Orchid bietet polygenetische Screenings für Schizophrenie, Diabetes und sogar Krebs an. Aber ist der Kinderwunschtest für Paare wirklich der Forschung voraus?

In Pocket speichern vorlesen Druckansicht 29 Kommentare lesen

(Bild: National Cancer Institute / PD)

Lesezeit: 8 Min.
Von
  • Emily Mullin
Inhaltsverzeichnis

Wie groß ist die Chance, dass ich meinem Kind das Risiko vererbe, an Alzheimer, Herzsinsuffizienz, Diabetes Typ 1 und 2, Schizophrenie und bestimmten Krebsarten zu erkranken? Ein neues Startup namens Orchid verspricht Paaren, die eine Schwangerschaft planen, jetzt eine Antwort.

Es gibt bereits weithin verfügbare Tests, die Eltern sagen können, ob ihre zukünftigen Kinder bestimmte Erbkrankheiten haben könnten – allerdings nur dann, wenn die Krankheit durch Mutationen in einem einzigen Gen verursacht wird. Solche Einzelgen-Störungen, zu denen Mukoviszidose, Sichelzellkrankheit und das Tay-Sachs-Syndrom zählen, sind jedoch relativ selten.

Der Orchid-Test hingegen untersucht weitaus häufigere Krankheiten, die von einer Kombination mehrerer Gene beeinflusst werden. Deren Zahl geht oft in die Hunderte. Die Paare machen den Test zu Hause: Sie spucken in ein Röhrchen und schicken es ein. Die Firma sequenziert die Genome beider Elternteile und gleicht sie mit Datensätzen von Menschen mit und ohne diese Krankheiten ab. Das Ergebnis ist ein sogenannter polygenetischer Risikoscore.

Noch in diesem Jahr will das Startup seine Tests auf Embryonen aus künstlichen Befruchtungen ausweiten: Dabei werden den Embryonen einige Zellen entnommen, deren DNA sequenziert und dann das Risiko auf ähnliche Weise ermittelt. Paare, die sich einer In-vitro-Fertilisation (IVF) unterziehen, können ihre Embryonen auch jetzt schon auf Chromosomenanomalien und einzelne Genstörungen hin testen lassen – der Orchid-Test aber würde die Palette erheblich erweitern.
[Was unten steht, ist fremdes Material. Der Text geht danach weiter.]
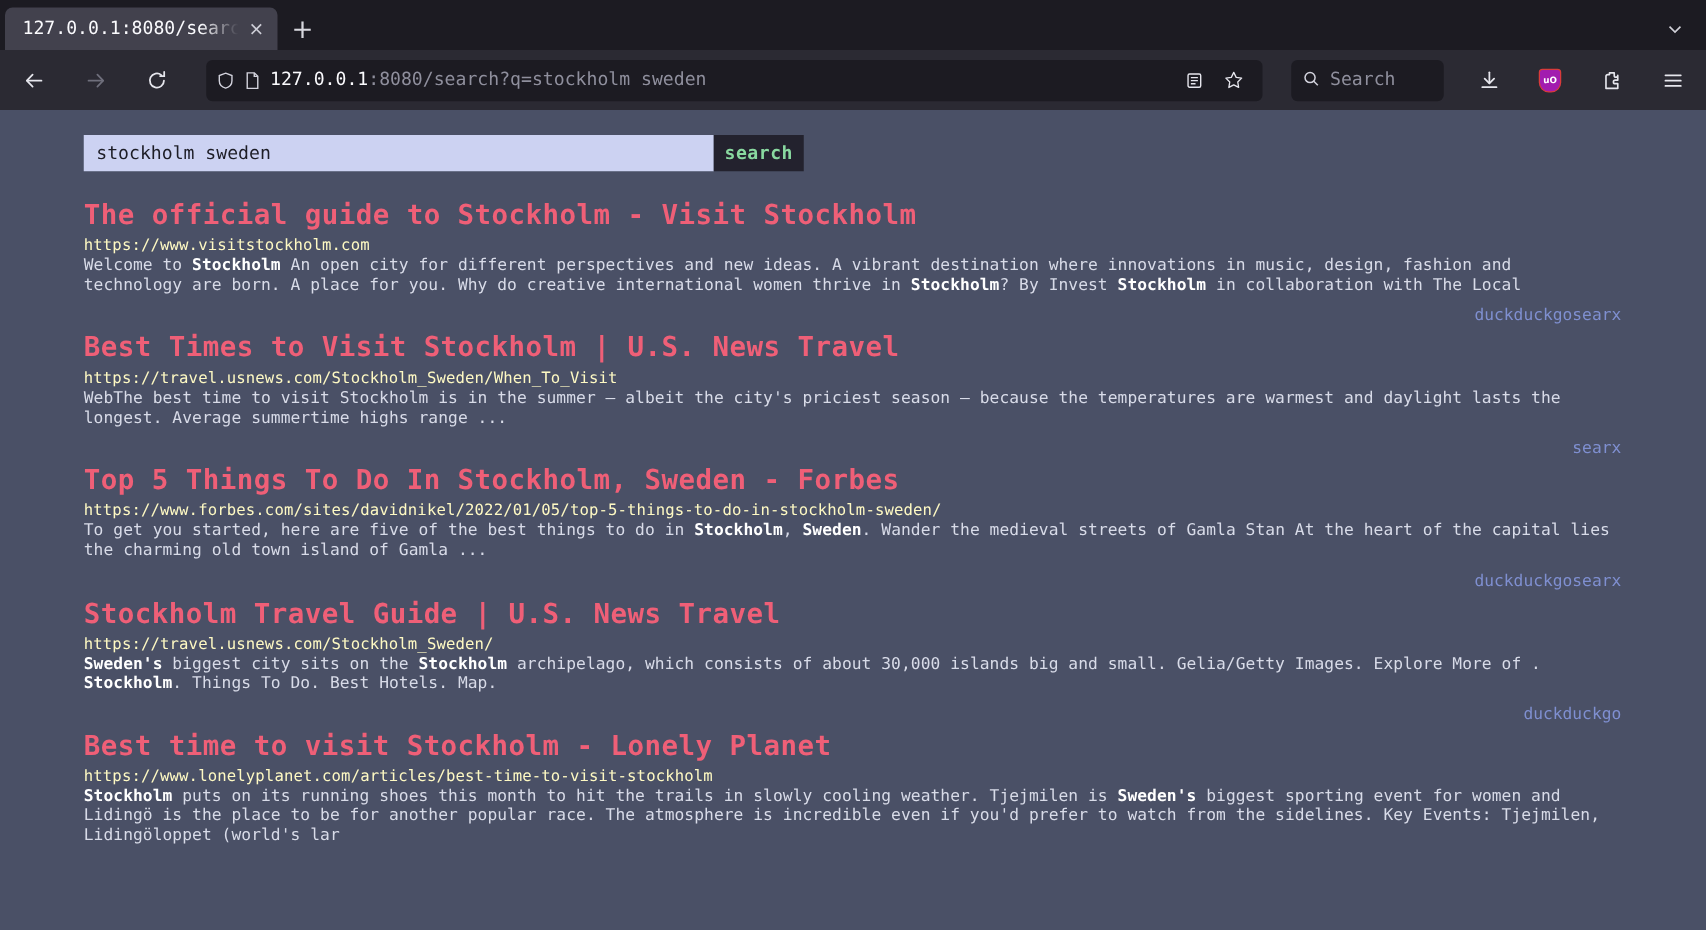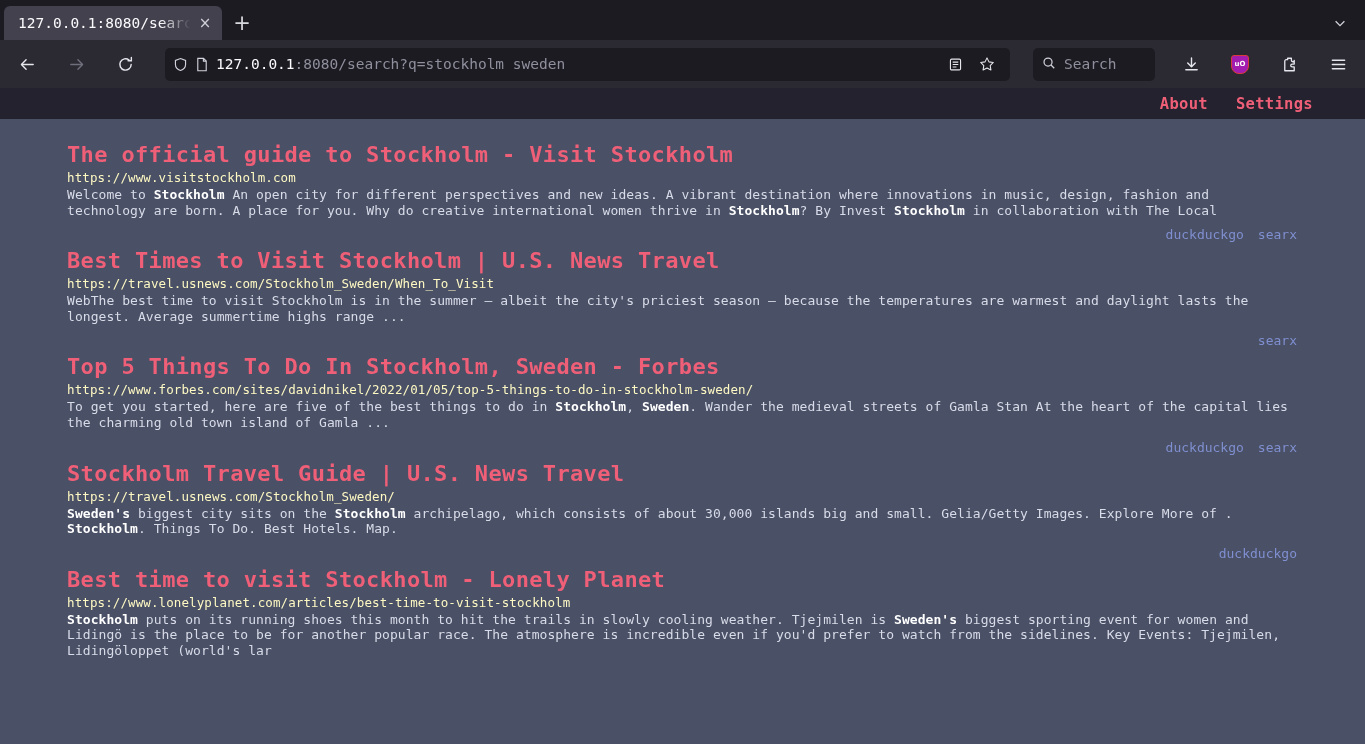"About" div.page-header { html: <div> <a>About</a> <a>Settings</a> </div> -> none }
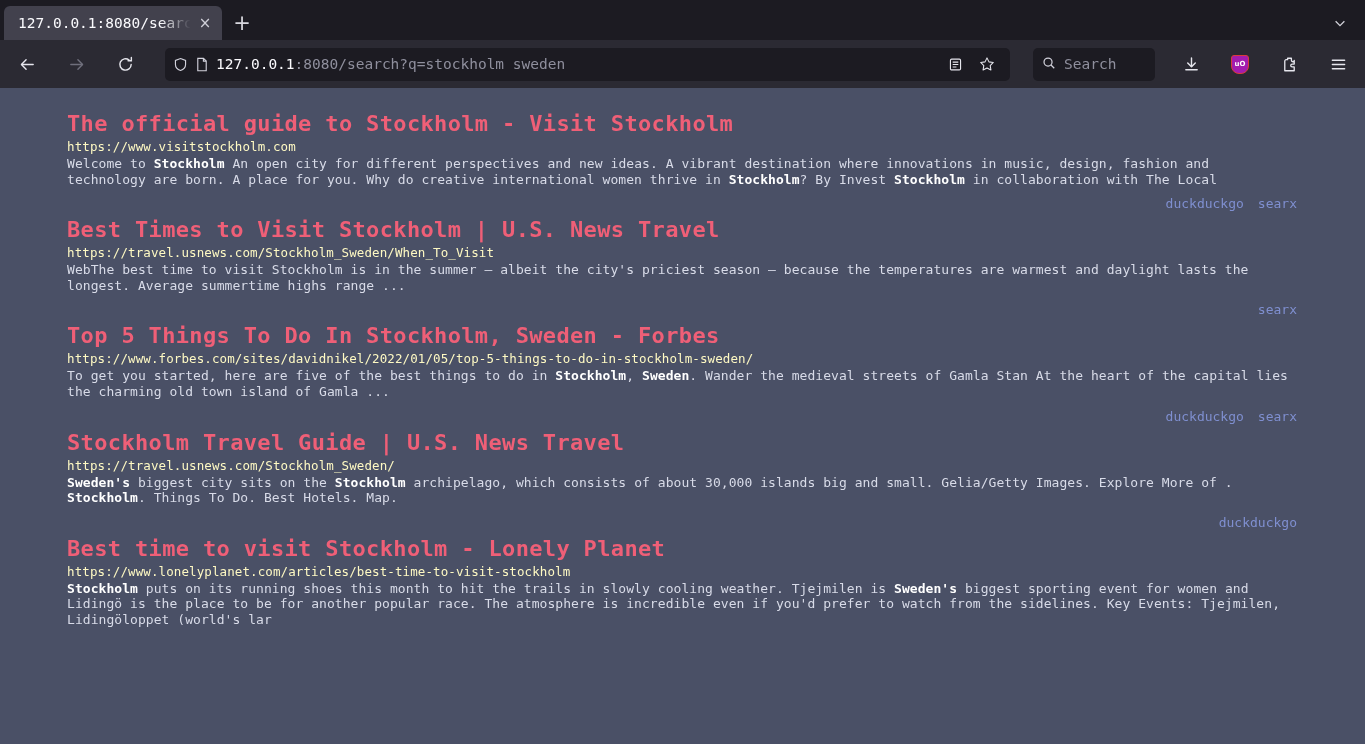"stockholm sweden" form.searchform { html: none -> <form> <input> <button>search</button> </form> }
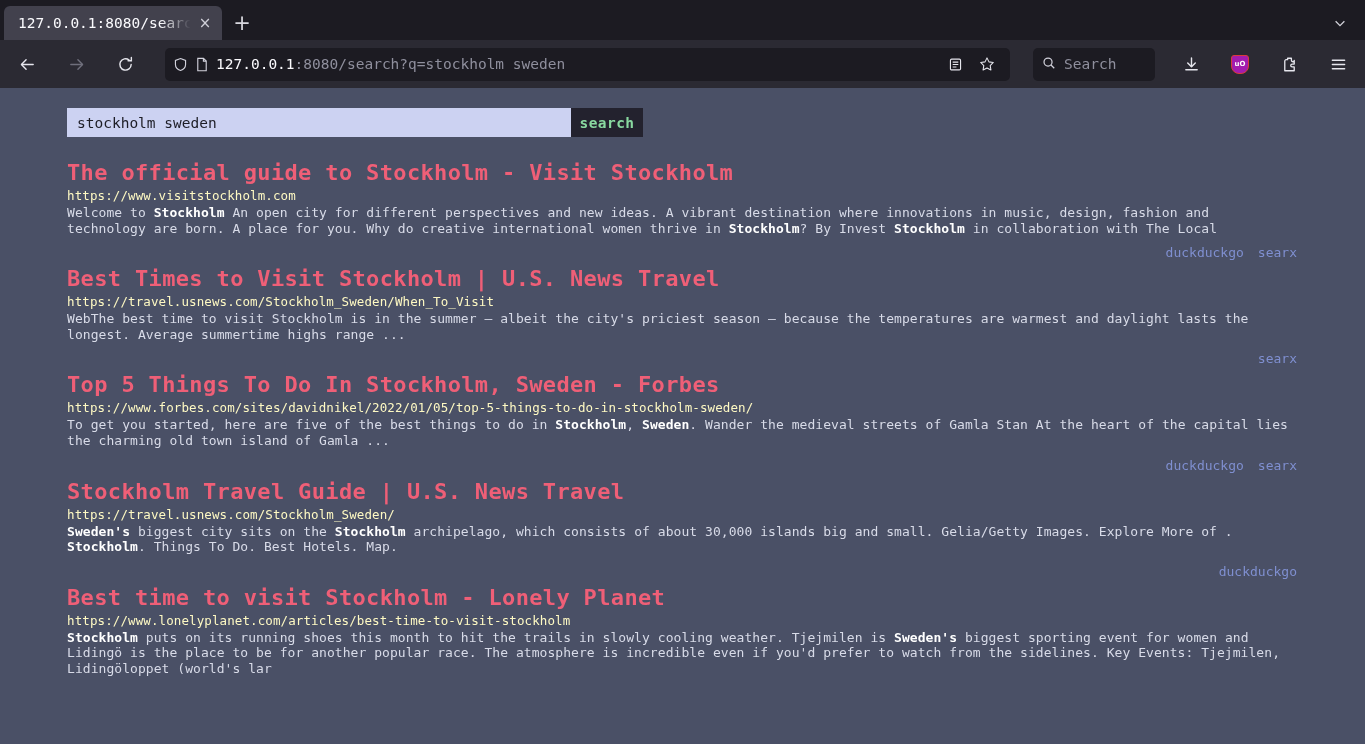"duckduckgo" .r-engines span { margin-left: 14px -> none }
"Kinder zu bekommen ist eine der folgenreichsten Entscheidungen im Leben. Und doch zeugen Eltern ein Kind, ohne die geringste Ahnung von den genetischen Risiken, die sich auf ihren Nachwuchs auswirken könnten", sagte Noor Siddiqui, der Gründer und CEO von Orchid.

Siddiqui, eine Stanford-Absolventin und Informatikerin, sieht das Ganze so: Ein Paar, das mit hoher Wahrscheinlichkeit ein Baby mit Diabetes bekommen würde, kann dieses Risiko mindern, wenn es zuvor davon weiß. Zum Beispiel, indem sich die zukünftigen Eltern zuckerarm ernähren oder sich regelmäßig untersuchen lassen. Alternativ könnte das Paar bei einer IVF den Orchid-Test nutzen, um den Embryo mit dem geringsten Diabetes-Risiko auszuwählen.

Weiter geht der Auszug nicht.